To bridge this divide, he suggested that senior technical knowledge could be captured in structured databases and supported through AI-enabled retrieval tools, allowing accumulated experience to be transferred more systematically to newer employees. As experienced employees retire or move on, companies must find better ways to preserve institutional knowledge before it is lost.

Execution, not access to information, is the real bottleneck

The dialogue also highlighted a practical reality: information is increasingly available, but execution remains difficult.

Data exists across machines, dashboards, systems, reports, and teams. However, many organisations still struggle to turn that information into timely action, especially in production environments where delays can affect yield, quality, and delivery.

Lim Chuen Ming (pictured below), the dialogue facilitator, summarised the issue in his closing synthesis: “Information is everywhere. What’s missing is how fast it turns into action on the shop floor.”

Multidisciplinary and continuous upskilling is now necessary

As AI changes how work is organised, employees can no longer depend only on narrow job knowledge. Future-ready talent will need technical depth, AI literacy, data skills, customer understanding, problem-solving ability, and leadership readiness.
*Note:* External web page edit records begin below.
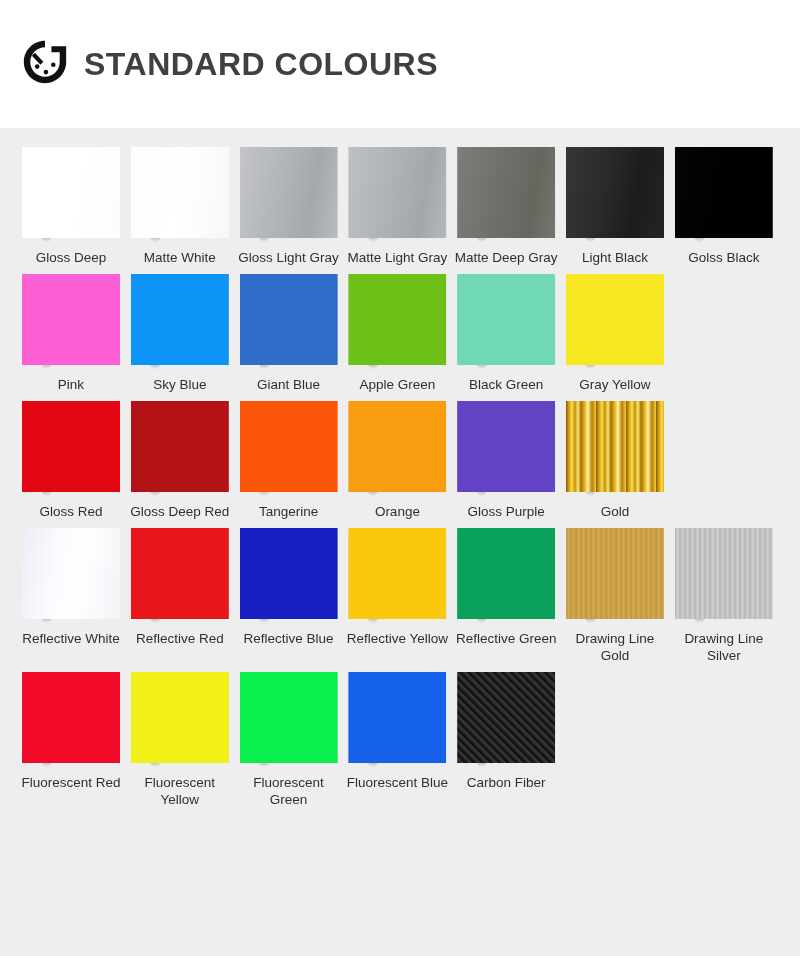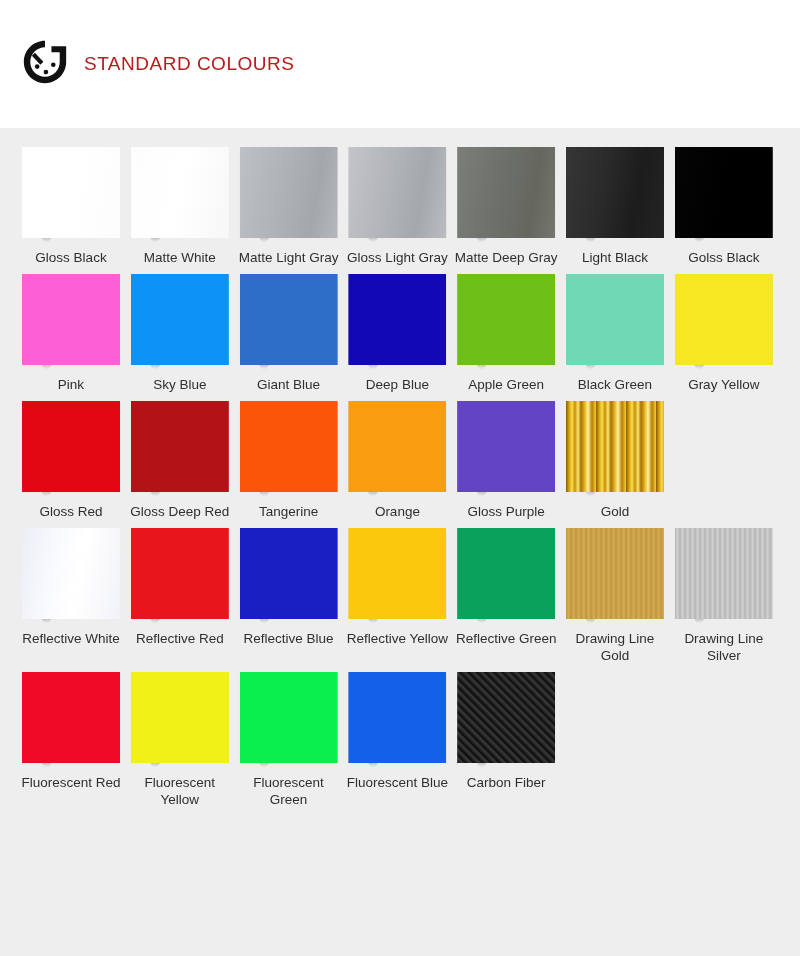--- a/index.html
+++ b/index.html
@@ -33,10 +33,10 @@
     margin-top: -4px;
   }
   #header-title {
-    font-size: 19px;
+    font-size: 32px;
     letter-spacing: 0.5px;
-    color: #b91c1c;
-    font-weight: 400;
+    color: #404040;
+    font-weight: 700;
     white-space: nowrap;
   }
 

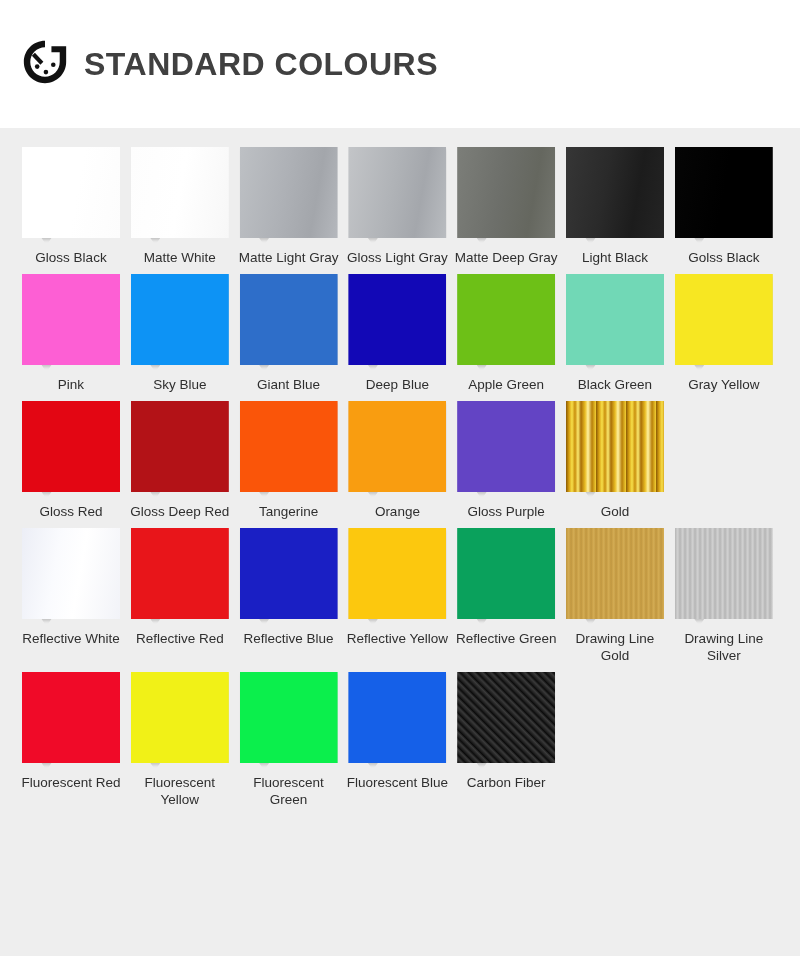--- a/index.html
+++ b/index.html
@@ -123,7 +123,7 @@
         <div class="chip-wrap">
           <div class="chip" style="background: linear-gradient(100deg, rgb(255, 255, 255) 0%, rgb(255, 255, 255) 55%, rgb(252, 252, 252) 100%);"></div>
         </div>
-        <div class="swatch-label">Gloss Black</div>
+        <div class="swatch-label">Gloss Deep</div>
       </div>
       <div class="swatch-cell">
         <div class="chip-wrap">

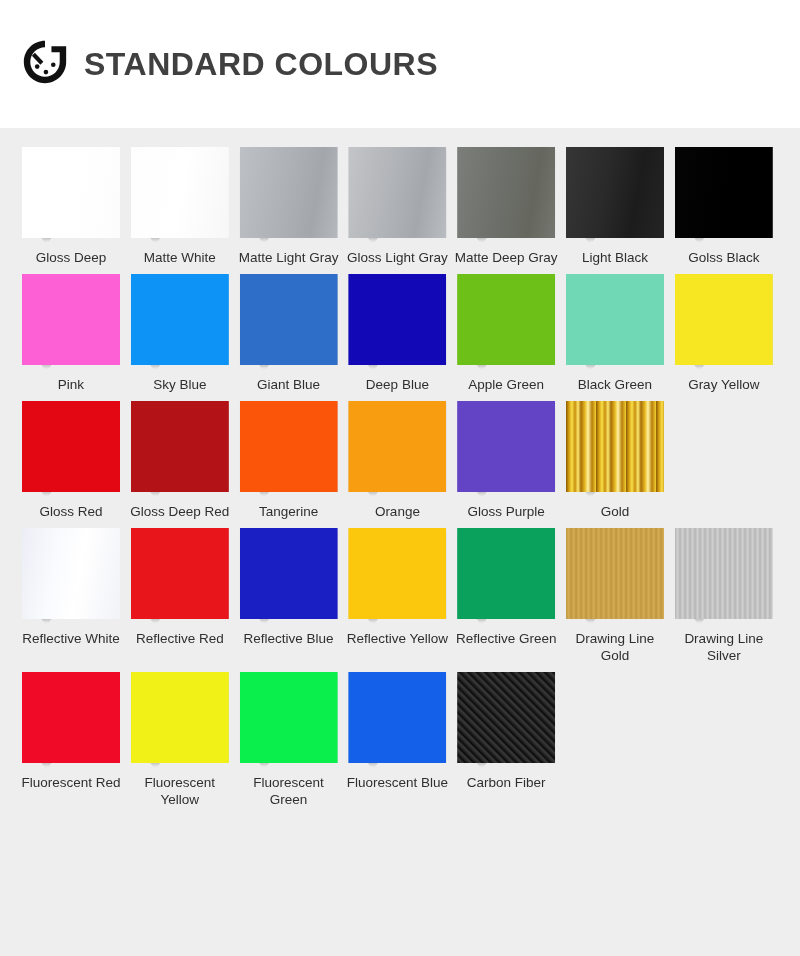--- a/index.html
+++ b/index.html
@@ -133,18 +133,18 @@
       </div>
       <div class="swatch-cell">
         <div class="chip-wrap">
+          <div class="chip" style="background: linear-gradient(100deg, rgb(195, 197, 200) 0%, rgb(176, 179, 183) 45%, rgb(164, 167, 172) 72%, rgb(185, 188, 192) 100%);"></div>
+        </div>
+        <div class="swatch-label">Gloss Light Gray</div>
+      </div>
+      <div class="swatch-cell">
+        <div class="chip-wrap">
           <div class="chip" style="background: linear-gradient(100deg, rgb(189, 192, 196) 0%, rgb(174, 177, 182) 45%, rgb(163, 166, 171) 75%, rgb(181, 184, 189) 100%);"></div>
         </div>
         <div class="swatch-label">Matte Light Gray</div>
       </div>
       <div class="swatch-cell">
         <div class="chip-wrap">
-          <div class="chip" style="background: linear-gradient(100deg, rgb(195, 197, 200) 0%, rgb(176, 179, 183) 45%, rgb(164, 167, 172) 72%, rgb(185, 188, 192) 100%);"></div>
-        </div>
-        <div class="swatch-label">Gloss Light Gray</div>
-      </div>
-      <div class="swatch-cell">
-        <div class="chip-wrap">
           <div class="chip" style="background: linear-gradient(100deg, rgb(124, 126, 121) 0%, rgb(109, 111, 106) 45%, rgb(101, 103, 95) 75%, rgb(116, 118, 111) 100%);"></div>
         </div>
         <div class="swatch-label">Matte Deep Gray</div>

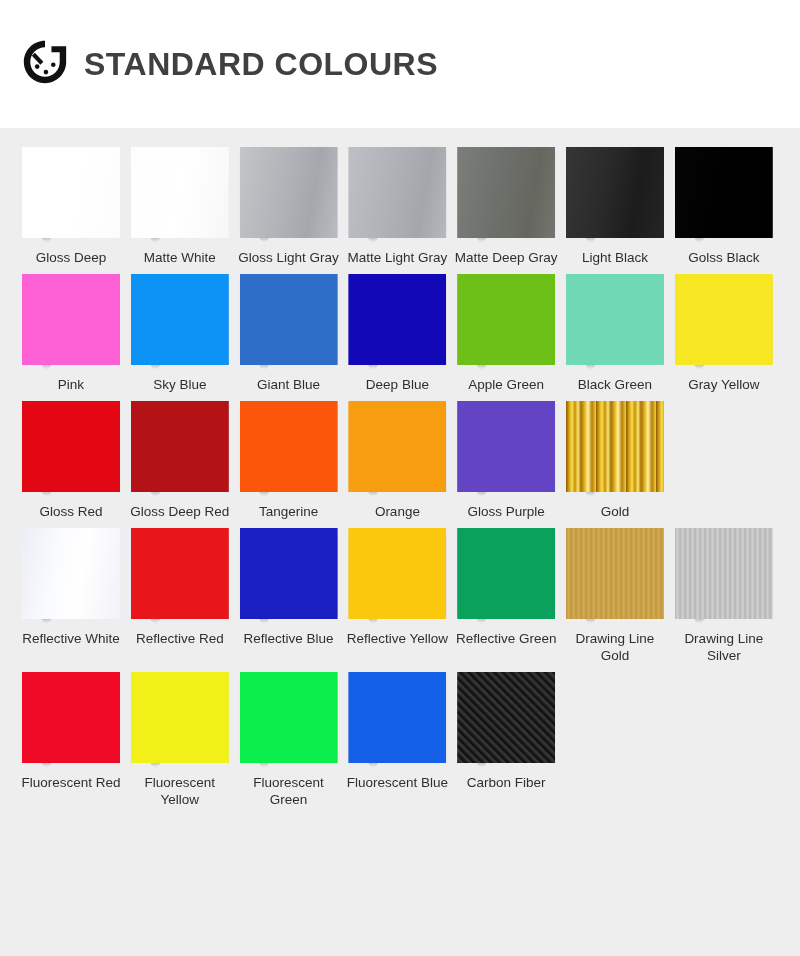--- a/index.html
+++ b/index.html
@@ -183,12 +183,6 @@
       </div>
       <div class="swatch-cell">
         <div class="chip-wrap">
-          <div class="chip" style="background: rgb(18, 8, 182);"></div>
-        </div>
-        <div class="swatch-label">Deep Blue</div>
-      </div>
-      <div class="swatch-cell">
-        <div class="chip-wrap">
           <div class="chip" style="background: rgb(109, 192, 23);"></div>
         </div>
         <div class="swatch-label">Apple Green</div>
Vasu said this shift is already taking place. “The expectation now is no longer for one person to stay within one job or discipline. Work has become multidisciplinary,” he said.

CS Tan said organisations need to move employees from “I-shaped” expertise towards broader “T-shaped” and “X-shaped” capability, supported by clearer skills mapping, internal trainers, and practical learning environments. He cautioned that generic training often fails when it is assigned for compliance rather than based on actual skills needs.
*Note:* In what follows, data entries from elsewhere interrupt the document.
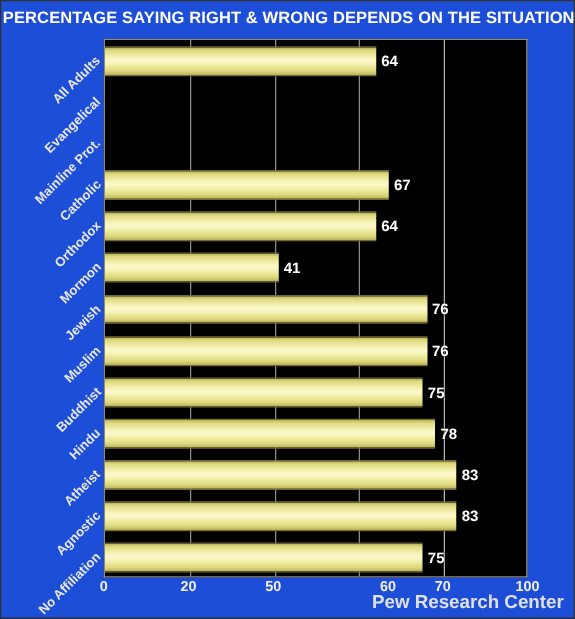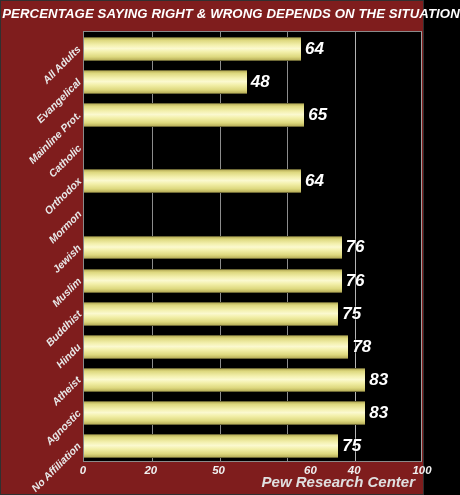--- a/index.html
+++ b/index.html
@@ -15,12 +15,11 @@
   }
   #chart-root {
     position: relative;
-    width: 424px;
+    width: 460px;
     height: 495px;
-    background: #7f1d1d;
+    background: #1d4ed8;
     box-sizing: border-box;
     border: 1px solid #303030;
-    font-style: italic;
   }
 
   

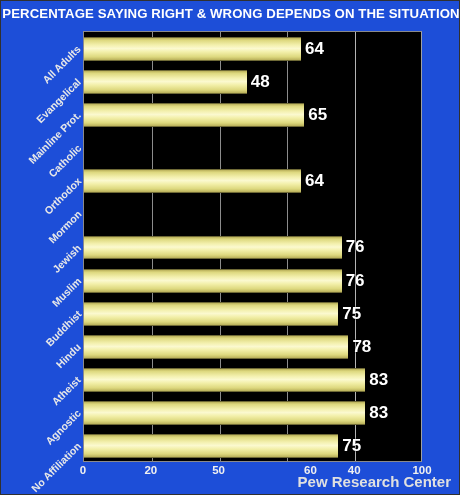--- a/index.html
+++ b/index.html
@@ -91,7 +91,7 @@
     top: 50%;
     transform: translateY(-50%);
     color: #ffffff;
-    font-size: 17px;
+    font-size: 12px;
     font-weight: bold;
     white-space: nowrap;
     text-shadow: 0 0 2px #000;

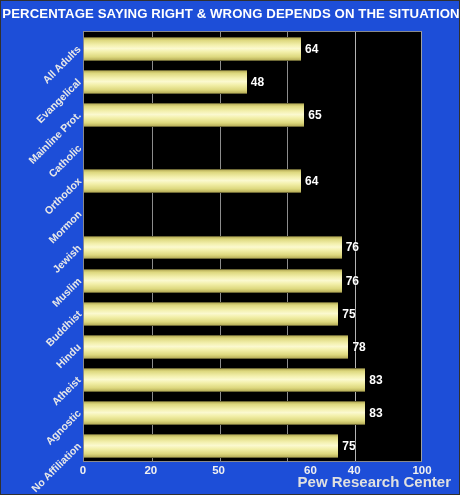--- a/index.html
+++ b/index.html
@@ -164,10 +164,6 @@
         <div class="bar-row" style="top: 4.64154px; height: 23.8708px;">
           <div class="bar" style="width: 216.96px;"></div>
           <span class="bar-value" style="left: 220.96px;">64</span>
-        </div>
-        <div class="bar-row" style="top: 37.7954px; height: 23.8708px;">
-          <div class="bar" style="width: 162.72px;"></div>
-          <span class="bar-value" style="left: 166.72px;">48</span>
         </div>
         <div class="bar-row" style="top: 70.9492px; height: 23.8708px;">
           <div class="bar" style="width: 220.35px;"></div>

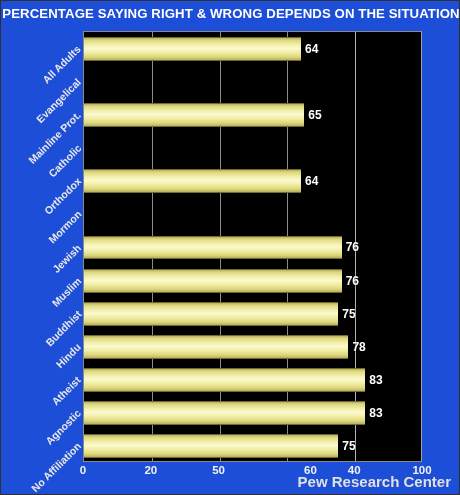--- a/index.html
+++ b/index.html
@@ -164,10 +164,6 @@
         <div class="bar-row" style="top: 4.64154px; height: 23.8708px;">
           <div class="bar" style="width: 216.96px;"></div>
           <span class="bar-value" style="left: 220.96px;">64</span>
-        </div>
-        <div class="bar-row" style="top: 70.9492px; height: 23.8708px;">
-          <div class="bar" style="width: 220.35px;"></div>
-          <span class="bar-value" style="left: 224.35px;">65</span>
         </div>
         <div class="bar-row" style="top: 137.257px; height: 23.8708px;">
           <div class="bar" style="width: 216.96px;"></div>

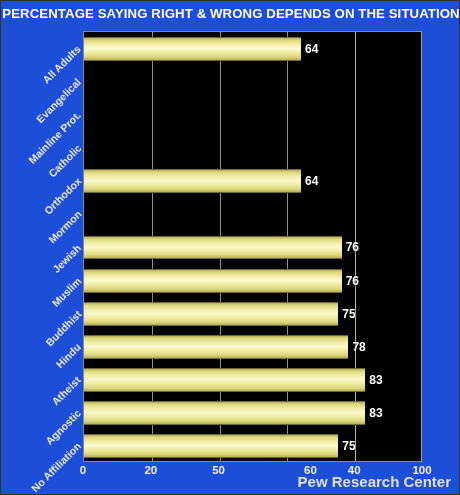--- a/index.html
+++ b/index.html
@@ -164,6 +164,10 @@
         <div class="bar-row" style="top: 4.64154px; height: 23.8708px;">
           <div class="bar" style="width: 216.96px;"></div>
           <span class="bar-value" style="left: 220.96px;">64</span>
+        </div>
+        <div class="bar-row" style="top: 104.103px; height: 23.8708px;">
+          <div class="bar" style="width: 227.13px;"></div>
+          <span class="bar-value" style="left: 231.13px;">67</span>
         </div>
         <div class="bar-row" style="top: 137.257px; height: 23.8708px;">
           <div class="bar" style="width: 216.96px;"></div>

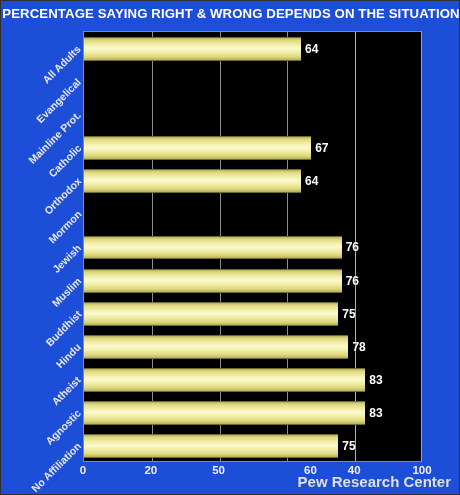--- a/index.html
+++ b/index.html
@@ -172,6 +172,10 @@
         <div class="bar-row" style="top: 137.257px; height: 23.8708px;">
           <div class="bar" style="width: 216.96px;"></div>
           <span class="bar-value" style="left: 220.96px;">64</span>
+        </div>
+        <div class="bar-row" style="top: 170.411px; height: 23.8708px;">
+          <div class="bar" style="width: 138.99px;"></div>
+          <span class="bar-value" style="left: 142.99px;">41</span>
         </div>
         <div class="bar-row" style="top: 203.565px; height: 23.8708px;">
           <div class="bar" style="width: 257.64px;"></div>

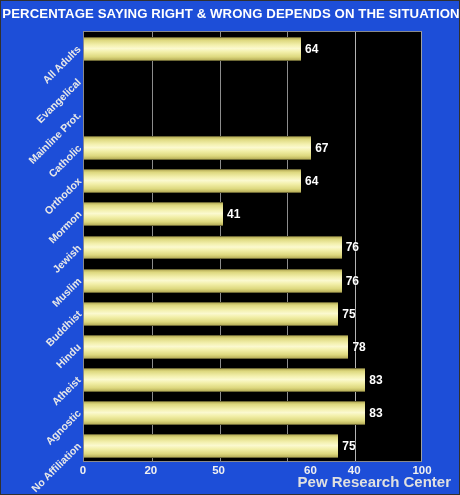--- a/index.html
+++ b/index.html
@@ -228,7 +228,7 @@
       <div class="xlabel" style="left: 149.8px; text-align: center;">20</div>
       <div class="xlabel" style="left: 217.6px;">50</div>
       <div class="xlabel" style="left: 285.4px; padding-left: 48px;">60</div>
-      <div class="xlabel" style="left: 353.2px;">40</div>
+      <div class="xlabel" style="left: 353.2px;">70</div>
       <div class="xlabel" style="left: 421px;">100</div>
     </div>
Dell’s Chan Kim Beng (pictured below), Senior Advisor, Learning and Development, said AI is also reshaping learning and development roles, with Dell’s internal discussions pointing towards the emergence of the “capability architect” as a future role for L&D professionals.
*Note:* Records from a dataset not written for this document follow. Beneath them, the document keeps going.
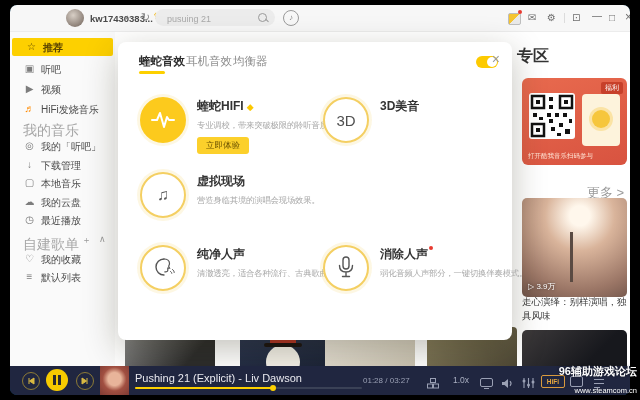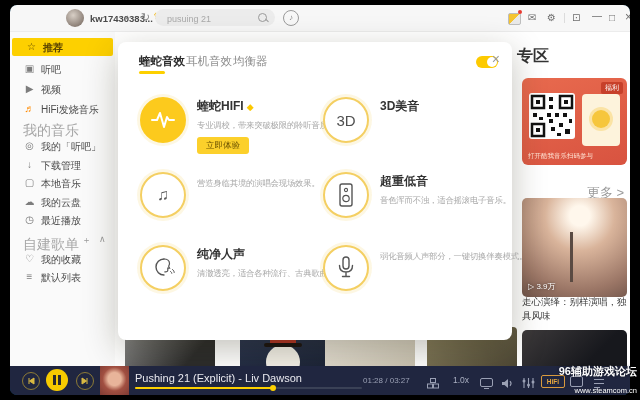--- a/index.html
+++ b/index.html
@@ -279,6 +279,7 @@
           <span class="iconnotes">♫</span>
         </div>
       <div class="ct">
+        <div class="t">虚拟现场</div>
         <div class="d">营造身临其境的演唱会现场效果。</div>
       </div>
     </div>

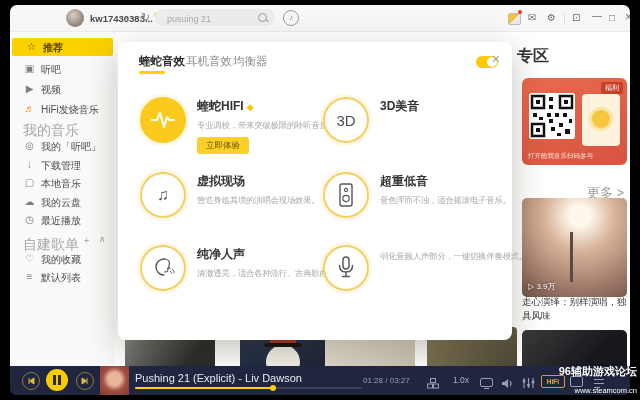--- a/index.html
+++ b/index.html
@@ -283,19 +283,6 @@
         <div class="d">营造身临其境的演唱会现场效果。</div>
       </div>
     </div>
-    <div class="cell" style="left:205px;top:130px;">
-      <div class="ring">
-        <svg width="20" height="26" viewBox="0 0 20 26">
-            <rect x="4" y="2" width="12" height="22" rx="2" fill="none" stroke="#555" stroke-width="1.4"></rect>
-        <circle cx="10" cy="8" r="1.6" fill="none" stroke="#555" stroke-width="1.1"></circle>
-        <circle cx="10" cy="16.5" r="3.2" fill="none" stroke="#555" stroke-width="1.2"></circle>
-          </svg>
-      </div>
-      <div class="ct">
-        <div class="t">超重低音</div>
-        <div class="d">音色浑而不浊，适合摇滚电子音乐。</div>
-      </div>
-    </div>
 
     <div class="cell" style="left:22px;top:203px;">
       <div class="ring">

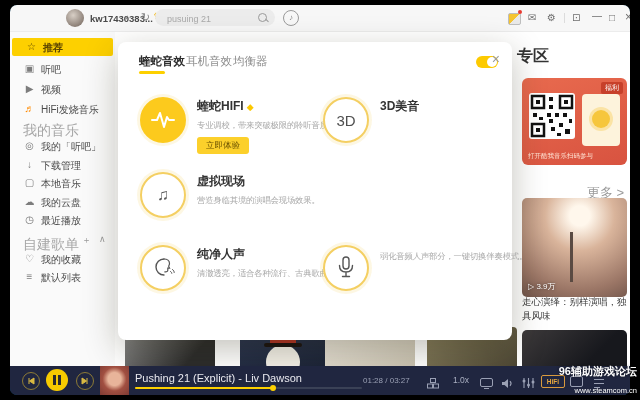--- a/index.html
+++ b/index.html
@@ -305,6 +305,7 @@
         </svg>
       </div>
       <div class="ct">
+        <div class="t"><span>消除人声</span><span class="rdot"></span></div>
         <div class="d">弱化音频人声部分，一键切换伴奏模式。</div>
       </div>
     </div>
Assoc. Prof. Dr. Beh Kok Hooi (pictured below), of ViTrox added that AI expectations are moving beyond automation towards decision-support capabilities, including the use of AI agents.

These perspectives point to a common need: upskilling must be continuous, role-specific, and closely connected to real work. Participants also stressed the need for role-based skills mapping, internal trainers, practical learning environments, and stronger incentives for employees to keep learning.

Turning insight into action

The dialogue reinforced the need for closer academia-industry collaboration to turn workforce insights into flexible, skills-based learning solutions aligned with real workplace demands.

Professor Ts. Dr. Yap Eng Hwa (pictured below), WOU Vice-Chancellor, said the University’s corporate training arm, WOU Academy, is well positioned to help organisations convert workforce capability needs into recognised, operationally viable learning pathways.

“Universities and industry must evolve from reactive training to the proactive creation of a resilient, highly agile talent ecosystem that secures Malaysia’s standing in the global supply network,” he said.

The next phase will focus on translating these insights into practical action through continued collaboration between WOU, Coursera, and industry stakeholders. This includes identifying skilling needs more clearly, co-developing workplace-relevant learning pathways, and exploring pilot programmes in areas such as AI readiness, technician and engineer upskilling, technical fundamentals, knowledge transfer, and applied industry exposure.

By connecting AI tools with human judgement, mentorship, and rapid execution, structured workforce development can help strengthen Malaysia’s semiconductor and manufacturing competitiveness in an increasingly AI-driven industry.